Grocery delivery company Send collapses, 300 staff at risk

A business that was part of the Australian grocery scene has gone under, despite raising $11 million from investors to run it.

An Australian company that promised to deliver groceries in under 15 minutes has collapsed putting the jobs of 300 staff in Sydney and Melbourne at risk.

The company called Send aimed to take a share of the $122 billion grocery market in Australia by offering everything from fresh produce, dairy products and snacks at retail prices.

The start-up was available in 46 suburbs in Sydney and Melbourne and had 46,000 registered users, but now its gone into liquidation.

Its website no longer works and sign ups appear to be blocked in the app.

Send founder Rob Adams, who reportedly is a high school dropout from Sydney’s northern beaches, blamed world factors for the failure of the company.

“There were a number of circumstances globally that had made it fundamentally harder to raise the necessary capital to scale the business, ranging from the war in Ukraine, harshening global economies and wide spread scrutiny among investors regarding the levels of capital intensity associated with the business model,” he told

“In the end we raised around $11 million. Despite raising a fraction of the capital that our competitors had raised, we managed to outperform them in many respects and achieved fantastic results, testament to our team’s ability to execute.”

He added the decline in the value of tech stocks was substantial and also attributed to the company’s demise.

Administrators Worrells have been appointed to deal with the company’s collapse.

Matthew Kucianski from Worrells said his teams are now investigating Send’s financial position and considering the options for the business going forward.

“Like many tech start-ups, Send had a sizeable cash burn that was being deployed to grow its market share,” he said.

“Send has been successful in building a leading position in the grocery delivery space, however, as a start-up it requires ongoing financial support.

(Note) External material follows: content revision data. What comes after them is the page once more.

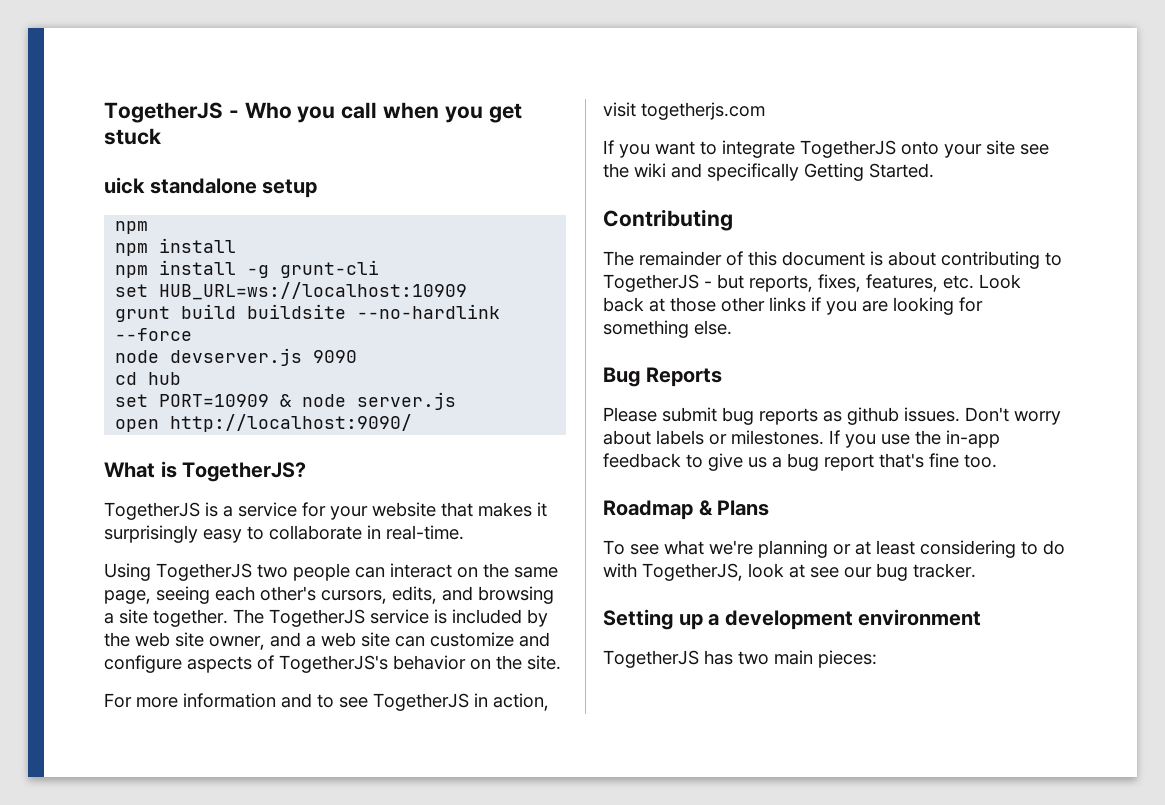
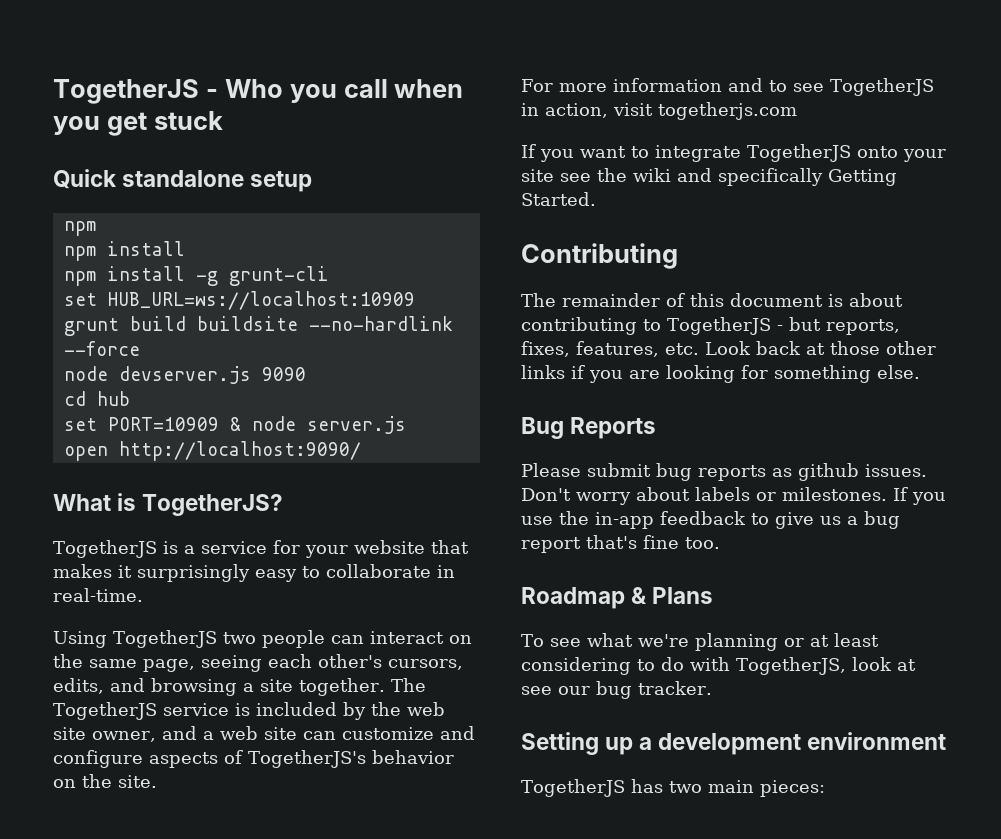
[104,177,145,194] uick -> [53,169,116,189] Quick

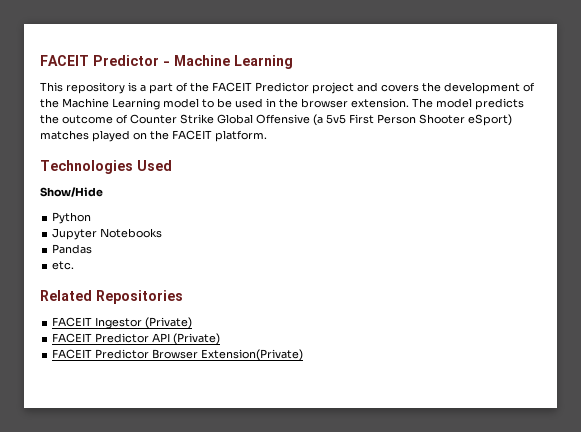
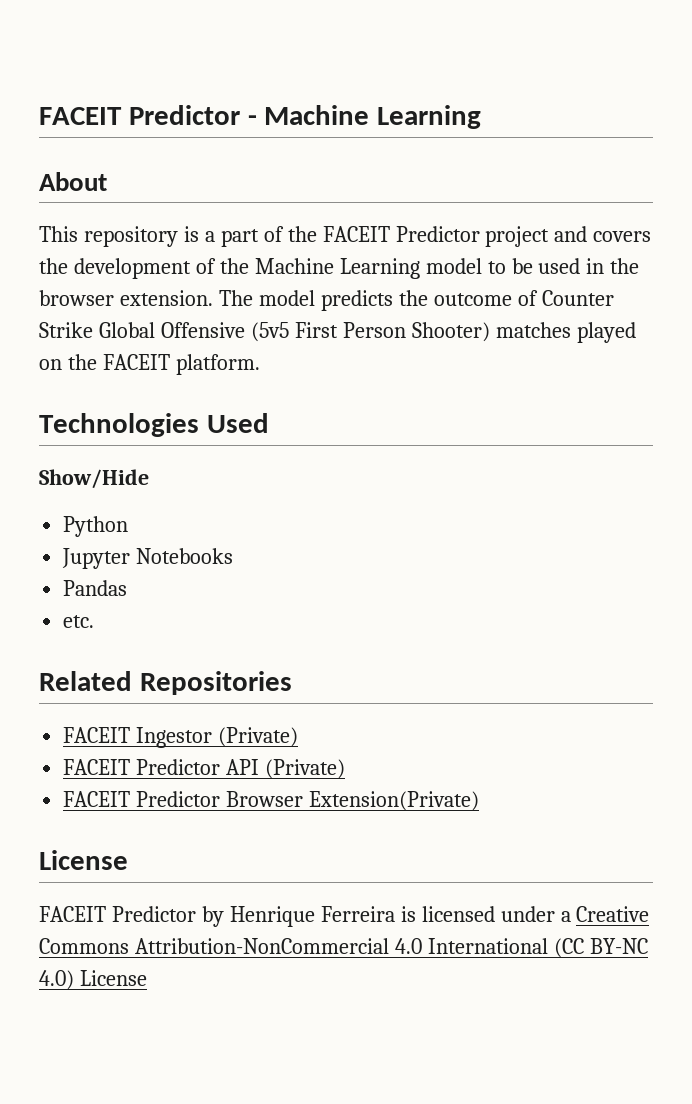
(293, 62) none -> [39,172,107,191] // About
[313,114,512,126] (a 5v5 First Person Shooter eSport) -> [250,322,490,342] (5v5 First Person Shooter)
(304, 355) none -> [39,850,128,870] [39,906,650,927] [39,938,648,958] [39,970,147,990] // License // FACEIT Predictor by Henrique Ferreira is licensed under a Creative Commons Attribution-NonCommercial 4.0 International (CC BY-NC 4.0) License

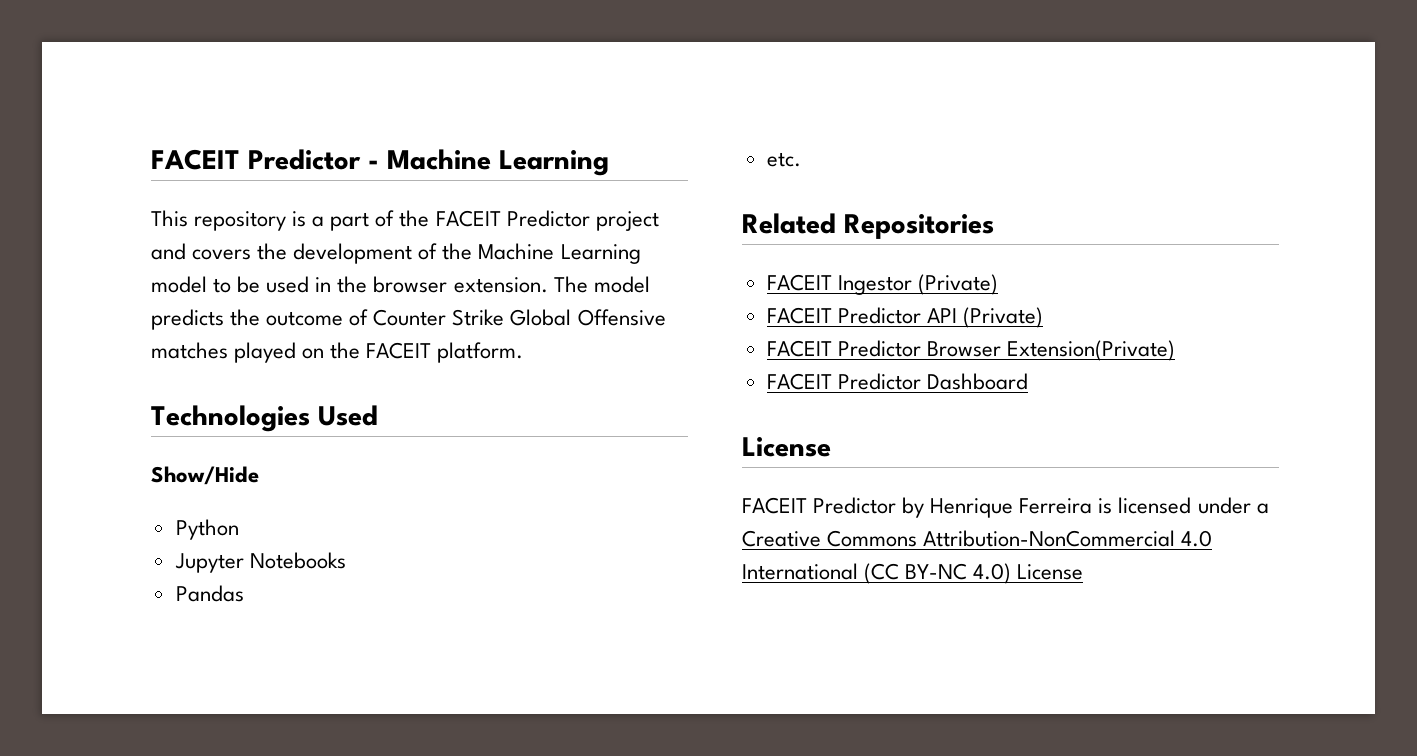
[39,172,107,191] // About -> (609, 163) none
[250,322,490,342] (5v5 First Person Shooter) -> (666, 317) none
(480, 801) none -> [766,373,1028,390] // FACEIT Predictor Dashboard

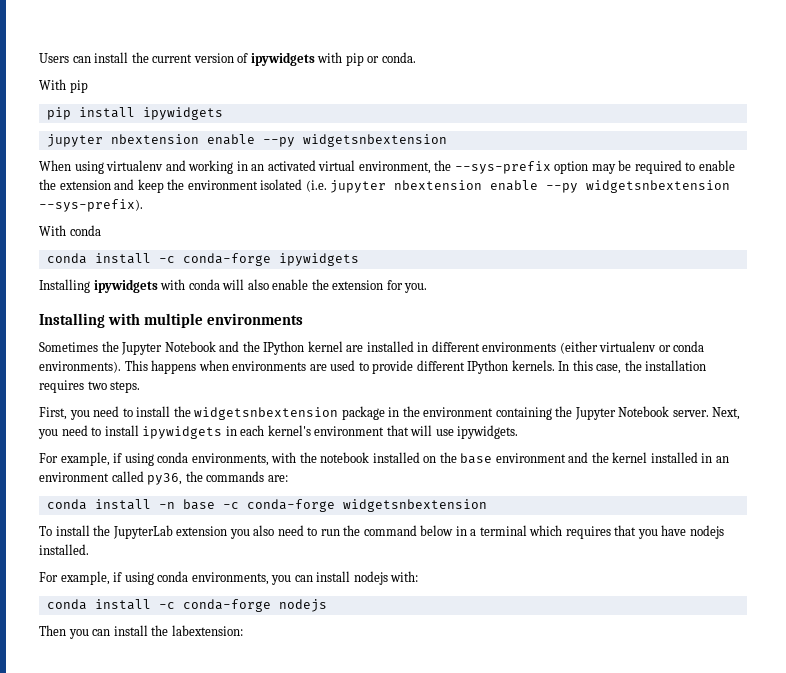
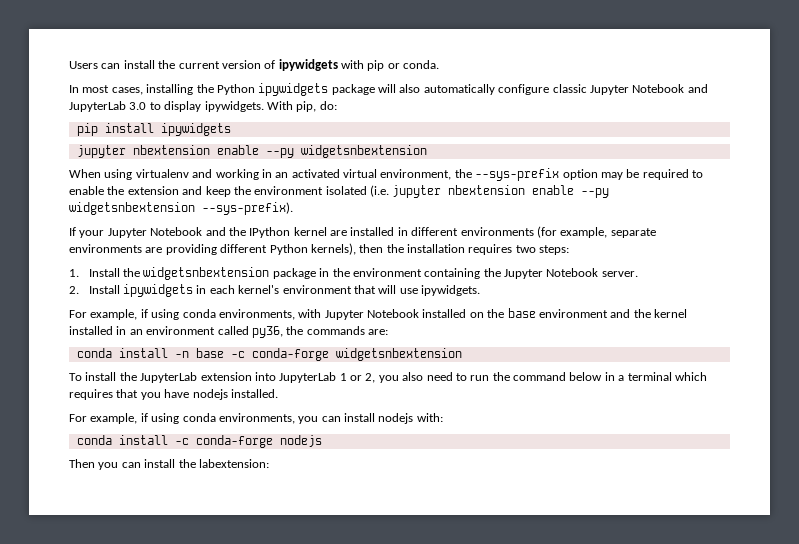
[39,79,88,93] With pip -> [69,83,708,96] [69,101,337,112] In most cases, installing the Python ipywidgets package will also automatically configure classic Jupyter Notebook and JupyterLab 3.0 to display ipywidgets. With pip, do:
[39,225,101,236] [46,253,359,266] [39,279,428,293] [39,313,304,328] [39,341,119,352] With conda // conda install -c conda-forge ipywidgets // Installing ipywidgets with conda will also enable the extension for you. // Installing with multiple environments // Sometimes the -> [69,227,105,238] If your
[559,341,705,354] [39,360,707,374] [39,380,141,393] [39,406,171,420] (either virtualenv or conda environments). This happens when environments are used to provide different IPython kernels. In this case, the installation requires two steps. // First, you need to install -> [536,226,656,238] [69,243,570,255] [69,268,120,277] (for example, separate environments are providing different Python kernels), then the installation requires two steps: // 1. Install
[712,407,741,420] [38,425,139,439] Next, you need to install -> [69,285,120,294] // 2. Install
[299,452,370,463] the notebook -> [324,309,419,320] Jupyter Notebook
(228, 531) none -> [254,372,376,383] into JupyterLab 1 or 2,

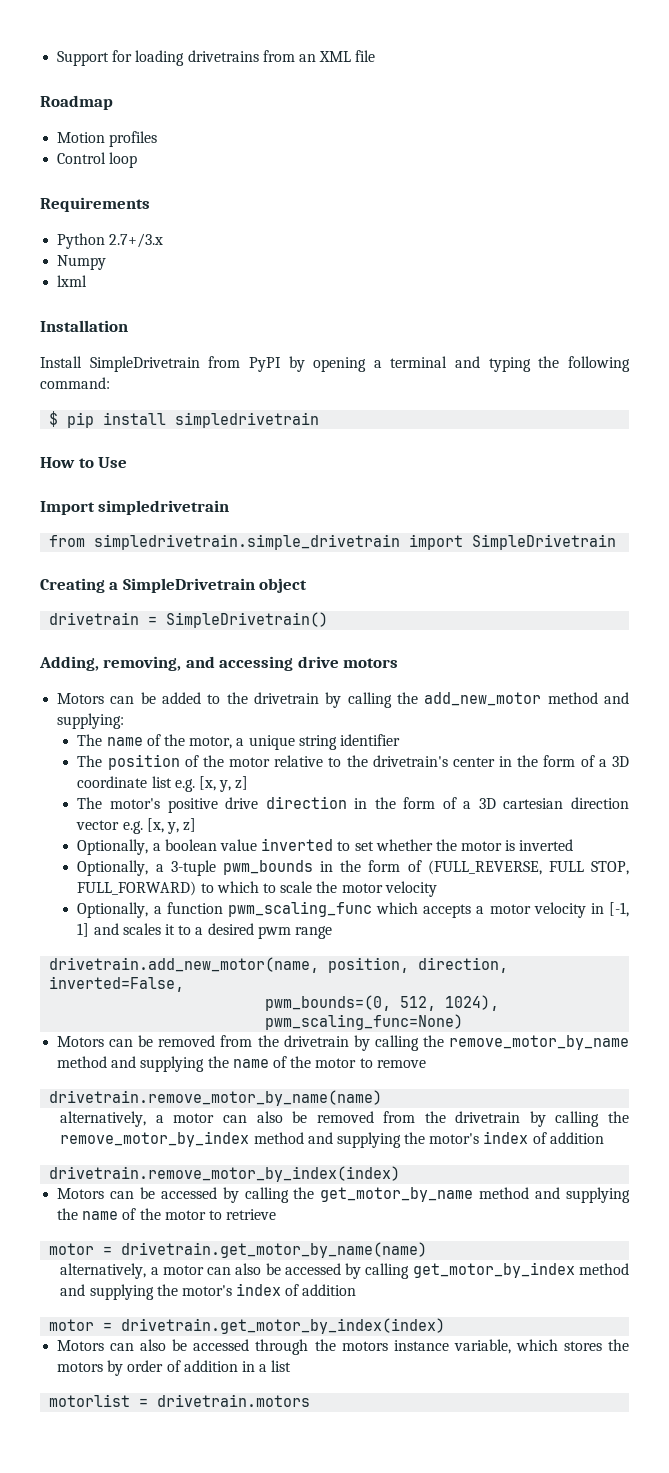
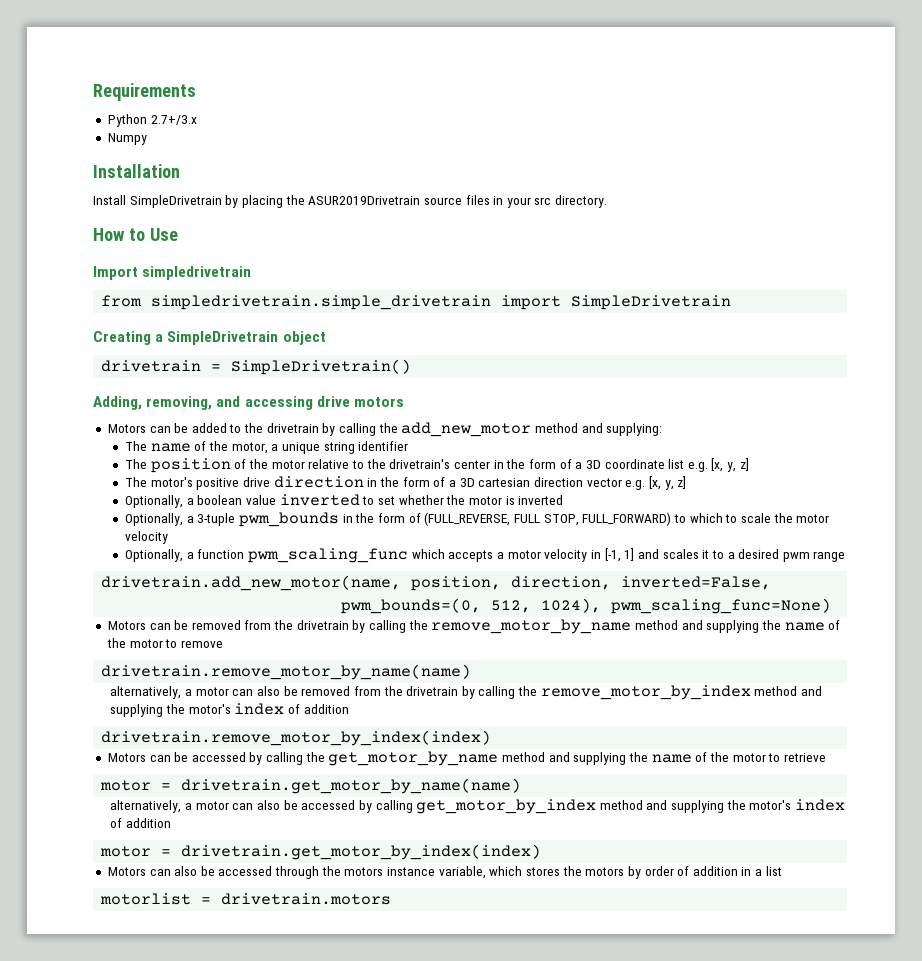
[57,50,376,66] [40,95,113,110] [57,131,158,147] [57,152,138,168] Support for loading drivetrains from an XML file // Roadmap // Motion profiles // Control loop // -> (93, 92) none
[57,275,88,287] // lxml -> (147, 139) none
[208,356,630,372] [40,377,110,389] [49,411,320,428] from PyPI by opening a terminal and typing the following command: // $ pip install simpledrivetrain -> [225,195,608,208] by placing the ASUR2019Drivetrain source files in your src directory.

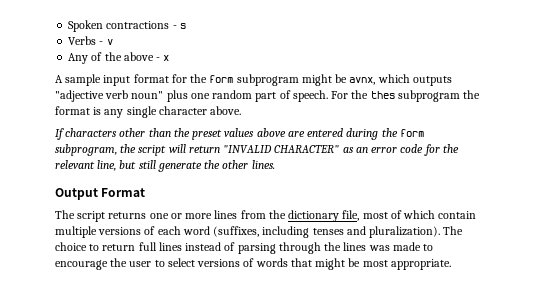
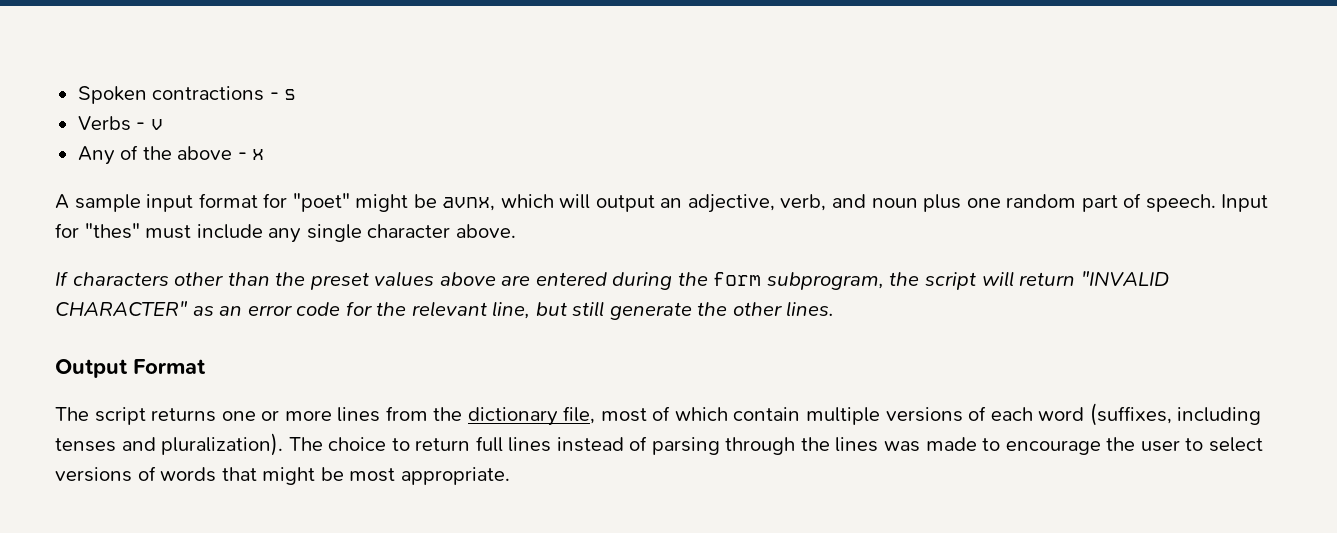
[190,74,299,86] the form subprogram -> [292,193,350,212] "poet"
[412,76,452,86] [55,90,164,102] outputs "adjective verb noun" -> [559,194,918,213] will output an adjective, verb, and noun
[331,90,481,102] [55,106,102,115] For the thes subprogram the format is -> [1221,194,1269,212] [55,223,263,239] Input for "thes" must include

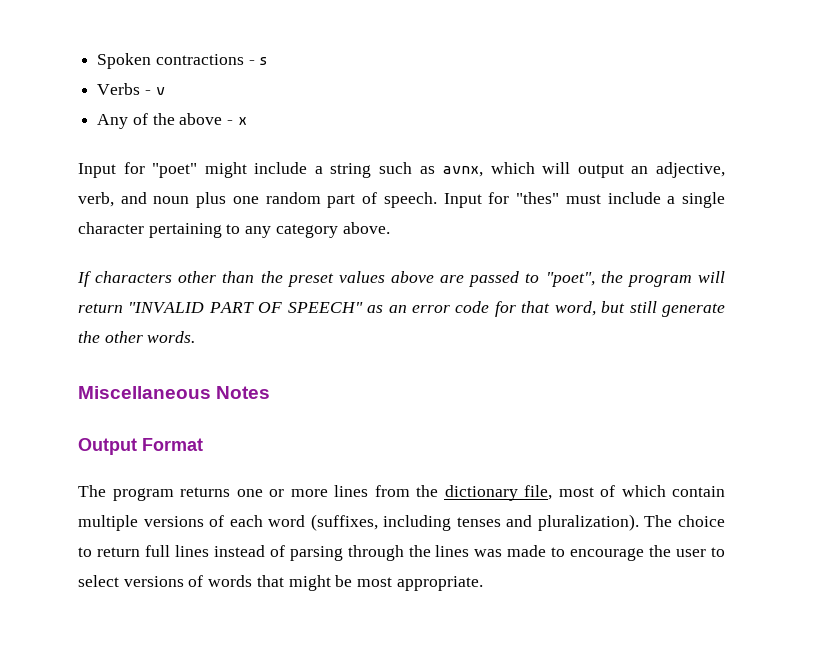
[55,193,437,212] A sample input format for "poet" might be -> [78,162,435,178] Input for "poet" might include a string such as
[268,228,302,243] any -> [667,196,676,204] a
(451, 231) none -> [148,223,338,238] pertaining to any category
[535,271,1169,290] [55,301,188,316] entered during the form subprogram, the script will return "INVALID CHARACTER" -> [468,271,725,287] [78,302,363,313] passed to "poet", the program will return "INVALID PART OF SPEECH"
[376,301,531,319] the relevant line, -> [521,301,596,316] that word,
[786,301,835,317] lines. -> [147,331,196,343] [78,386,271,399] words. // Miscellaneous Notes
[94,407,146,425] script -> [112,488,174,501] program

Send has faced some unique financing challenges given the composition of its international investors.”

The administrators are exploring the option of a sale, merger or takeover of Send.

There are two other major players in the area, a Young Rich Lister who created a start-up called Milkrun that raised $11 million alone before its launch in September last year and $75 million this year and Voly, which delivers to around 42 suburbs and raised $18 million in December 2021.

Mr Adams said he was hopeful that a new buyer could be found for the business.

“My number one priority above all else right now is in reducing the level of disruption that can impact the livelihoods of our people and working closely with the administrators to ensure a smooth transition,” he said.

“Given the levels of interest pre-administration, I am hopeful a transaction will occur quickly. It’s to these people that I owe all the incredible feats we’ve achieved.”